■ Work to be completed ■
Give the data below again exactly, and drop each picture from it.

Edit difference data

——

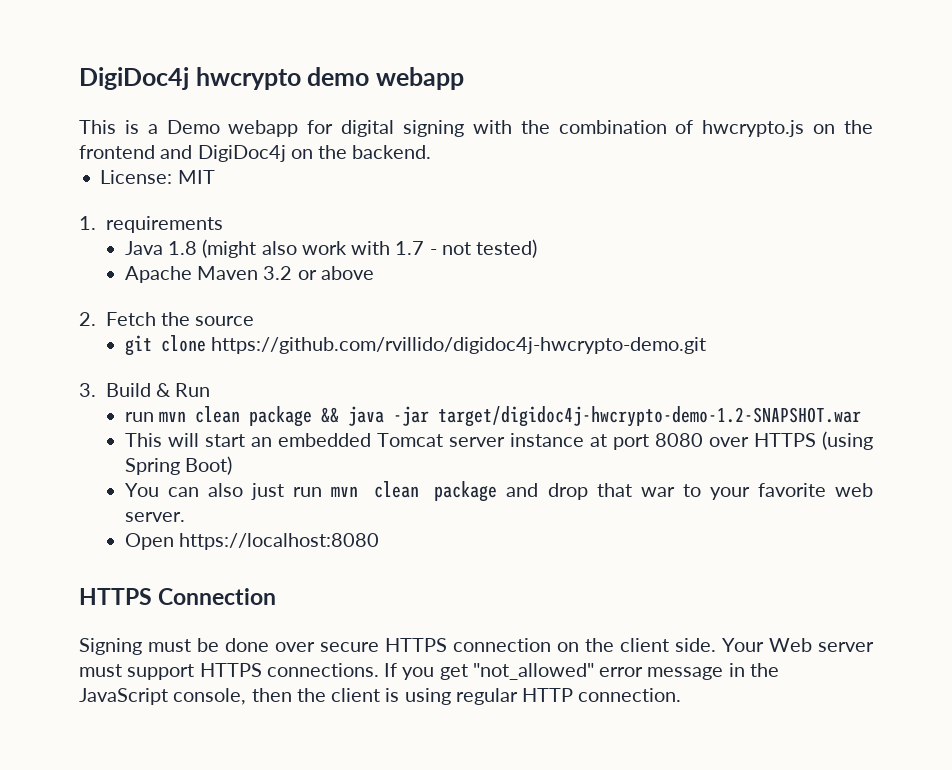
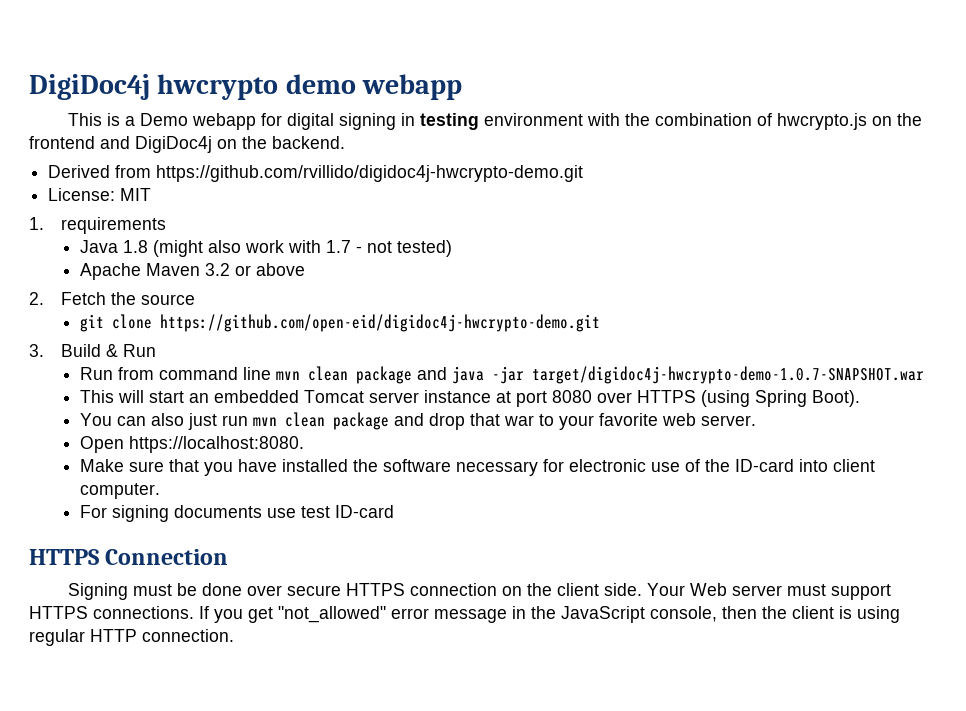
(464, 128) none -> [400,113,583,130] in testing environment
(432, 152) none -> [48,165,584,182] // Derived from https://github.com/rvillido/digidoc4j-hwcrypto-demo.git
[211,337,707,354] https://github.com/rvillido/digidoc4j-hwcrypto-demo.git -> [159,314,600,332] https://github.com/open-eid/digidoc4j-hwcrypto-demo.git
[124,406,340,427] run mvn clean package && -> [79,366,447,384] Run from command line mvn clean package and
[438,406,862,427] target/digidoc4j-hwcrypto-demo-1.2-SNAPSHOT.war -> [531,366,924,384] target/digidoc4j-hwcrypto-demo-1.0.7-SNAPSHOT.war
[185,456,233,475] Boot) -> [811,390,860,407] Boot).
[179,533,380,550] https://localhost:8080 -> [128,436,304,453] [79,459,875,476] [79,483,160,499] [79,505,394,522] https://localhost:8080. // Make sure that you have installed the software necessary for electronic use of the ID-card into client computer. // For signing documents use test ID-card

——

■ Your response ■
(464, 128) none -> [400,113,583,130] in testing environment
(432, 152) none -> [48,165,584,182] // Derived from https://github.com/rvillido/digidoc4j-hwcrypto-demo.git
[211,337,707,354] https://github.com/rvillido/digidoc4j-hwcrypto-demo.git -> [159,314,600,332] https://github.com/open-eid/digidoc4j-hwcrypto-demo.git
[124,406,340,427] run mvn clean package && -> [79,366,447,384] Run from command line mvn clean package and
[438,406,862,427] target/digidoc4j-hwcrypto-demo-1.2-SNAPSHOT.war -> [531,366,924,384] target/digidoc4j-hwcrypto-demo-1.0.7-SNAPSHOT.war
[185,456,233,475] Boot) -> [811,390,860,407] Boot).
[179,533,380,550] https://localhost:8080 -> [128,436,304,453] [79,459,875,476] [79,483,160,499] [79,505,394,522] https://localhost:8080. // Make sure that you have installed the software necessary for electronic use of the ID-card into client computer. // For signing documents use test ID-card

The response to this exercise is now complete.